** Opening Data block **
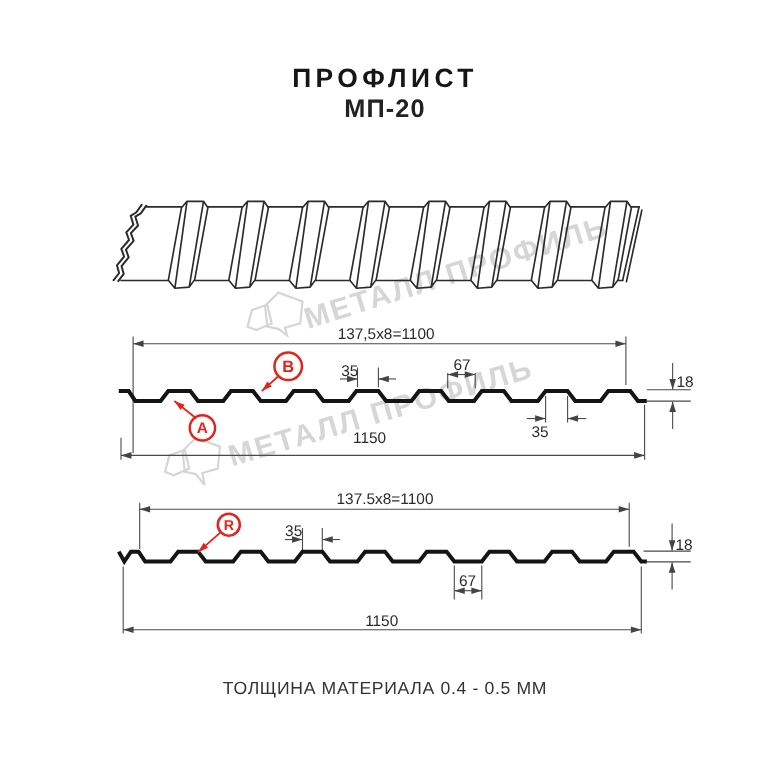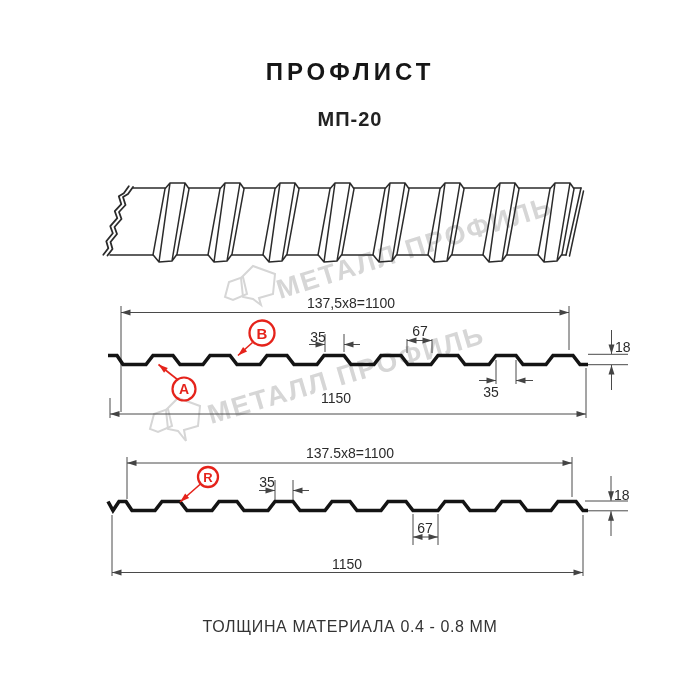--- a/index.html
+++ b/index.html
@@ -12,8 +12,8 @@
     font-size:24px;font-weight:800;letter-spacing:4px;color:#161616;
   }
   .subtitle{
-    position:absolute;top:108px;left:0;width:700px;text-align:center;
-    font-size:20px;font-weight:600;letter-spacing:1px;color:#222222;
+    position:absolute;top:85px;left:0;width:700px;text-align:center;
+    font-size:23px;font-weight:600;letter-spacing:1px;color:#222222;
   }
   .footer-note{
     position:absolute;top:618px;left:0;width:700px;text-align:center;

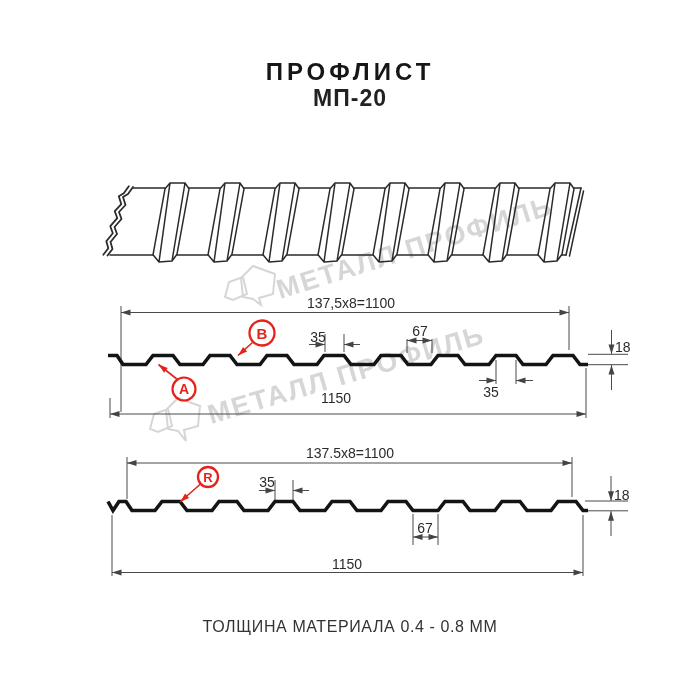--- a/index.html
+++ b/index.html
@@ -153,7 +153,7 @@
     </g>
   </svg>
 
-  <div class="footer-note">ТОЛЩИНА МАТЕРИАЛА 0.4 - 0.8 ММ</div>
+  <div class="footer-note">ТОЛЩИНА МАТЕРИАЛА 0.4 - 0.5 ММ</div>
 </div>
 
 </body></html>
** Closing Data block **
▶ Task prompt
Return every entry above word for word, and include no images.

▶ Output for this task
--- a/index.html
+++ b/index.html
@@ -12,8 +12,8 @@
     font-size:24px;font-weight:800;letter-spacing:4px;color:#161616;
   }
   .subtitle{
-    position:absolute;top:108px;left:0;width:700px;text-align:center;
-    font-size:20px;font-weight:600;letter-spacing:1px;color:#222222;
+    position:absolute;top:85px;left:0;width:700px;text-align:center;
+    font-size:23px;font-weight:600;letter-spacing:1px;color:#222222;
   }
   .footer-note{
     position:absolute;top:618px;left:0;width:700px;text-align:center;

--- a/index.html
+++ b/index.html
@@ -153,7 +153,7 @@
     </g>
   </svg>
 
-  <div class="footer-note">ТОЛЩИНА МАТЕРИАЛА 0.4 - 0.8 ММ</div>
+  <div class="footer-note">ТОЛЩИНА МАТЕРИАЛА 0.4 - 0.5 ММ</div>
 </div>
 
 </body></html>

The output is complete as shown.